### Task details
One number is all that is asked for: the number of lines below that hold the string "rgroup".

Code change snippets

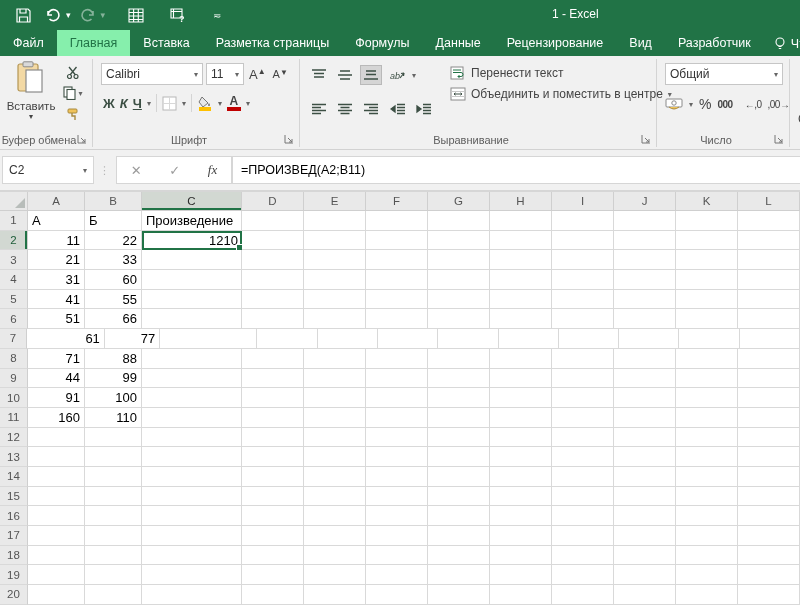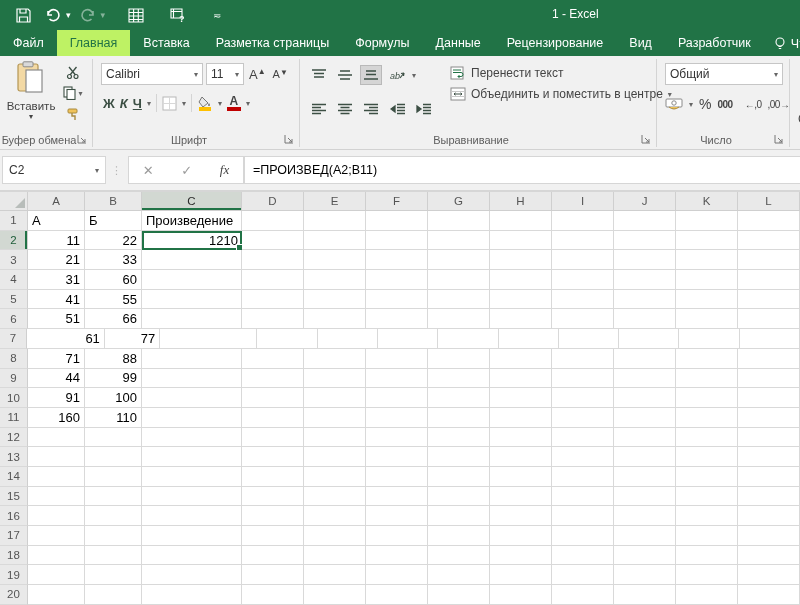--- a/index.html
+++ b/index.html
@@ -10,21 +10,21 @@
   .titlebar { position:absolute; top:0; left:0; width:800px; height:30px; background:#217346; display:flex; align-items:center; }
   .qat { display:flex; align-items:center; gap:4px; padding-left:10px; }
   .qat .qbtn { width:26px; height:22px; display:flex; align-items:center; justify-content:center; color:#fff; }
   .qat .qbtn.dim { opacity:.45; }
   .qat .chev { color:#fff; font-size:9px; margin-left:-4px; }
   .win-title { position:absolute; left:552px; top:7px; color:#fff; font-size:12px; white-space:nowrap; }
 
   
   .tabrow { position:absolute; top:30px; left:0; width:800px; height:26px; background:#217346; display:flex; align-items:flex-end; }
   .tab { height:26px; padding:6px 13px 5px; font-size:12.5px; color:#fff; cursor:default; white-space:nowrap; }
-  .tab.active { background:#bef264; color:#217346;text-align:center; }
+  .tab.active { background:#86efac; color:#217346;text-align:center; }
   .tellme { display:flex; align-items:center; gap:5px; color:#fff; font-size:12.5px; padding:6px 8px 5px; white-space:nowrap; }
 
   
   .ribbon { position:absolute; top:56px; left:0; width:800px; height:94px; background:#f1f1f1; border-bottom:1px solid #d2d2d2; display:flex; }
   .rgroup { position:relative; height:100%; padding-top:3px; }
   .rgroup .glabel { position:absolute; bottom:3px; left:0; right:14px; text-align:center; font-size:11px; color:#5d5d5d; white-space:nowrap; }
   .launcher { position:absolute; bottom:3px; right:3px; width:12px; height:12px; }
   .gsep { width:1px; height:88px; margin-top:3px; background:#d4d4d4; flex:0 0 1px; }
 
   .g-clip { width:92px; display:flex; }
@@ -63,21 +63,21 @@
   .g-num { width:132px; }
   .numcombo { margin:4px 6px 0 8px; }
   .numrow { display:flex; align-items:center; gap:6px; padding:10px 0 0 8px; color:#444; font-size:12px; }
   .small10 { font-size:10px; letter-spacing:-0.5px; color:#444; }
 
   .g-clipped { flex:1; position:relative; }
   .clipped-letter { position:absolute; left:8px; top:56px; font-size:12px; color:#444; }
 
   
   .fbar { position:absolute; top:150px; left:0; width:800px; height:42px; background:#f1f1f1; border-bottom:2px solid #d6d6d6; display:flex; align-items:center; }
-  .namebox { width:104px; height:28px; background:#fff; border:1px solid #d6d6d6; margin-left:2px; display:flex; align-items:center; justify-content:space-between; padding:0 6px; font-size:12px; color:#333; }
+  .namebox { width:92px; height:28px; background:#fff; border:1px solid #d6d6d6; margin-left:2px; display:flex; align-items:center; justify-content:space-between; padding:0 6px; font-size:12px; color:#333; }
   .dots { color:#b5b5b5; font-size:11px; padding:0 5px; letter-spacing:1px; }
   .fxbox { width:116px; height:28px; background:#fff; border:1px solid #d6d6d6; display:flex; align-items:center; justify-content:space-around; }
   .fxbox .x { color:#9b9b9b; font-size:13px; }
   .fxbox .ok { color:#9b9b9b; font-size:13px; }
   .fxbox .fx { color:#444; font-size:13px; font-style:italic; font-family:"Liberation Serif", serif; }
   .finput { flex:1; height:28px; background:#fff; border:1px solid #d6d6d6; border-right:none; font-size:12.5px; color:#000; padding:0 8px; outline:none; }
 
   
   .sheet { position:absolute; top:192px; left:0; width:800px; height:413px; background:#fff; }
   .colhdrs { display:flex; height:19px; }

### Reply to the task
2